Task statement: An exact copy of every record below is needed, with all pictures removed.

Exercise inputs:
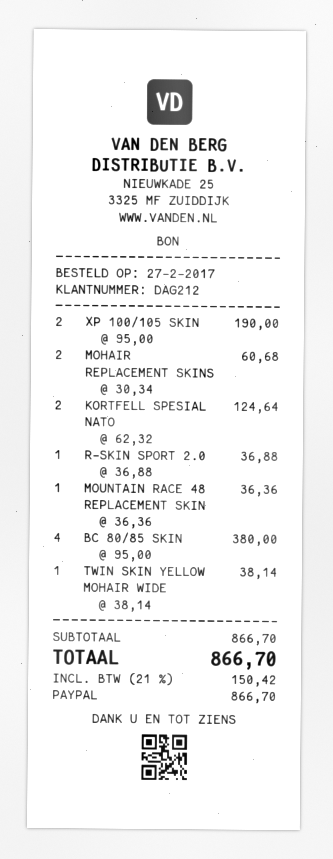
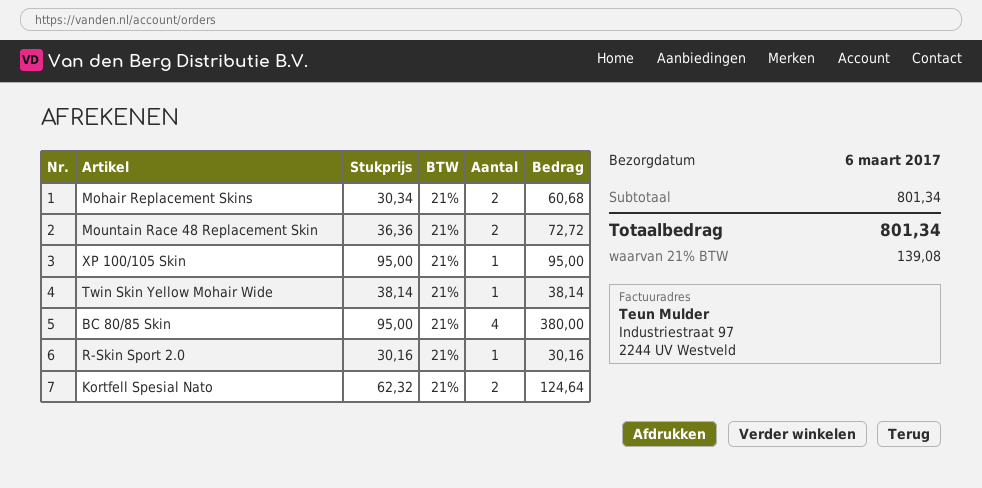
XP 100/105 SKIN: 2 x 95.00 = 190.00 -> 1 x 95.00 = 95.00
R-SKIN SPORT 2.0: 1 x 36.88 = 36.88 -> 1 x 30.16 = 30.16
MOUNTAIN RACE 48 REPLACEMENT SKIN: 1 x 36.36 = 36.36 -> 2 x 36.36 = 72.72
subtotal: 866.70 -> 801.34
tax: 21% = 150.42 -> 21% = 139.08
total: 866.70 -> 801.34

Worked solution:
XP 100/105 SKIN: 2 x 95.00 = 190.00 -> 1 x 95.00 = 95.00
R-SKIN SPORT 2.0: 1 x 36.88 = 36.88 -> 1 x 30.16 = 30.16
MOUNTAIN RACE 48 REPLACEMENT SKIN: 1 x 36.36 = 36.36 -> 2 x 36.36 = 72.72
subtotal: 866.70 -> 801.34
tax: 21% = 150.42 -> 21% = 139.08
total: 866.70 -> 801.34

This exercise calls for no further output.